Professor Jürgen Ebach zu Gast in Ronnenberg
Vortrag über Gott und das Böse in der Bibel
12.10.2008 - Quelle: Kirchenkreis
Im September begann eine Reihe mit Veranstaltungen im Kirchenkreis Ronnenberg, in der sich Referenten aus verschiedenen Blickwinkeln mit Facetten des Bösen befassen. Nach den beiden ersten Abenden über Märchen und über Kunst sprach am Freitagabend der bekannte Theologe Professor Jürgen Ebach in Ronnenberg. Gut 60 Gäste hörten den einstündigen Vortrag im Haus der Michaelisgemeinde. In ihm entfaltete er die Frage nach Ursachen des Bösen. „Antworten, die die Bibel auf die Frage nach dem Bösen gibt, darauf, ob Gott selbst Böses tun kann, warum es das Böse gibt, führen wieder zu neuen Fragen“, betonte der Theologe. Es gäbe in der Bibel nicht die eine gültige Antwort, sondern immer mehrere. Ein Beispiel sei der Satan, der Teufel. „Er dient in einigen Bibeltexten der Entlastung Gottes. Gott kann so der ‚liebe’ Gott bleiben. Andere Texte entlassen Gott nicht aus der Frage nach dem Bösen, für das er selbst verantwortlich ist“, so Ebach. Stattdessen kenne die Bibel auch die Reue Gottes. So revidiere Gott in der Geschichte um Noah und die Arche seine Entscheidung, die Menschheit auszurotten und lasse einen Neuanfang zu. Ebach gab eine doppelte Antwort auf die Frage nach dem Bösen. „Gott verursacht das Böse“ und auch der Satz „Das Böse geschieht gegen Gottes Willen“ haben ihre Berechtigung. Das Böse gäbe es auch, weil Gott den Menschen die Freiheit gab, auch Böses zu tun. An eine Grenze stießen viele Antwortversuche auf die Frage nach den Ursachen: „Spätestens an Auschwitz zerbricht eine Frömmigkeit, die im Übel, im erlittenen Unheil einen Plan Gottes, einen Segen sieht. Spätestens hier zeigt sich, dass vermeintlich fromme Demut ins Gegenteil umschlägt, nämlich in den Hochmut, Gottes Plan zu kennen“, meinte der Hochschulprofessor. Jürgen Ebach gehört zu den prominenten Theologen in Deutschland. Er hat seit 1996 einen Lehrstuhl in Bochum inne. Er ist einer der Herausgeber der neuen Bibelübersetzung in gerechter Sprache, ist Mitglied des Präsidiums des Deutschen Evangelischen Kirchentages und einem größeren Kreis auch durch die viel beachteten Bibelarbeiten auf den Kirchentagen bekannt. An seinen Vortrag in Ronnenberg schloss sich eine Diskussion mit Nachfragen an.

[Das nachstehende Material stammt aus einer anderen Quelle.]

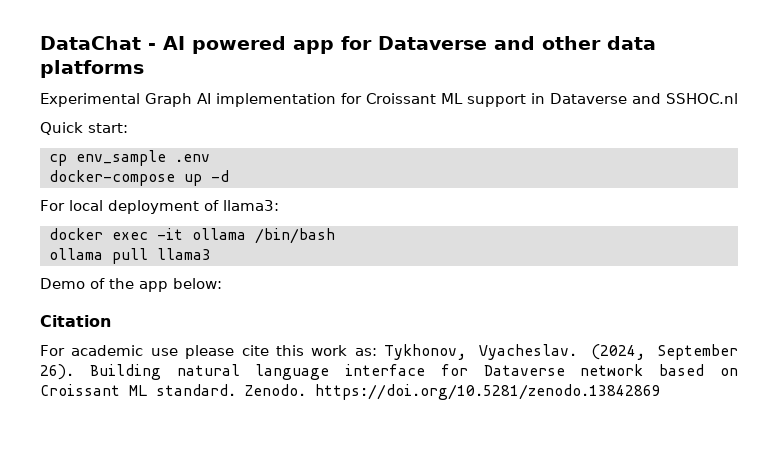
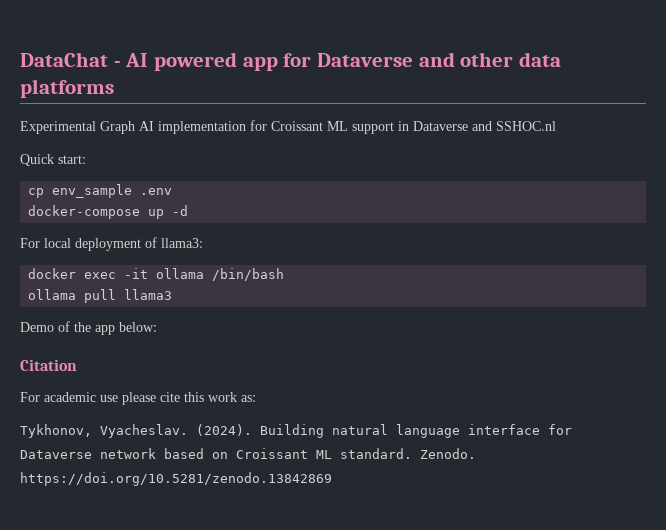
- For academic use please cite this work as: Tykhonov, Vyacheslav.
+ For academic use please cite this work as:
+ Tykhonov, Vyacheslav.
- (2024, September 26).
+ (2024).

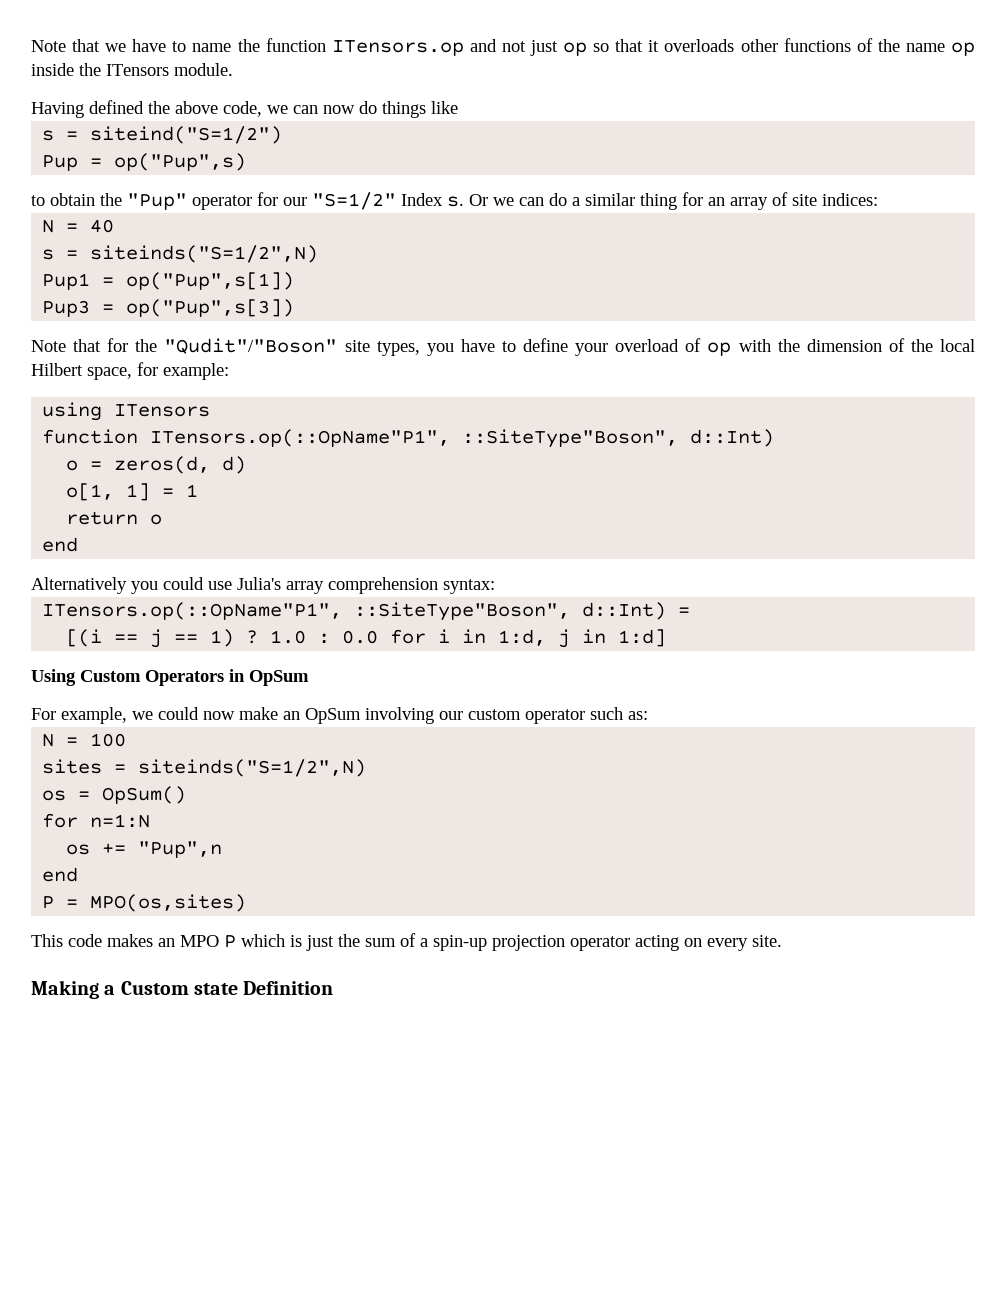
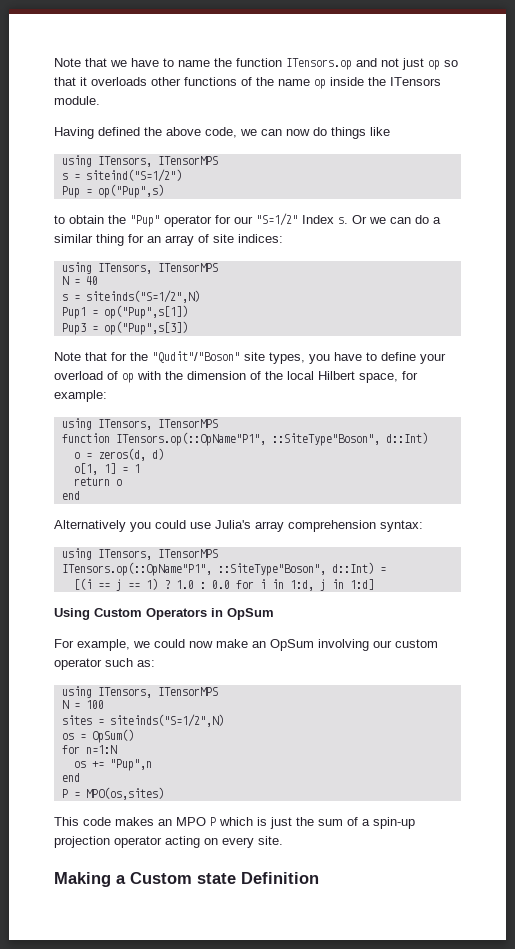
  Having defined the above code, we can now do things like
+ using ITensors, ITensorMPS
  Or we can do a similar thing for an array of site indices:
+ using ITensors, ITensorMPS
  Note that for the "Qudit"/"Boson" site types, you have to define your overload of op with the dimension of the local Hilbert space, for example:
- using ITensors
+ using ITensors, ITensorMPS
  Alternatively you could use Julia's array comprehension syntax:
+ using ITensors, ITensorMPS
  For example, we could now make an OpSum involving our custom operator such as:
+ using ITensors, ITensorMPS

Die nächste Veranstaltung der Reihe „Das Böse – Faszinieren und bedrohlich“ ist ein Abend für Jugendliche ab 14 Jahre am Freitag, 7. November, ab 17.30 Uhr im Gemeindehaus der Johanneskirche in Empelde, Hallerstraße 3. Am Dienstag, 11. November, ist „Das Böse und seine Überwindung im Film“ Thema einer Veranstaltung in der Corvinuskapelle in der Wennigser Mark. Der Abend mit Filmbeispielen beginnt um 19 Uhr.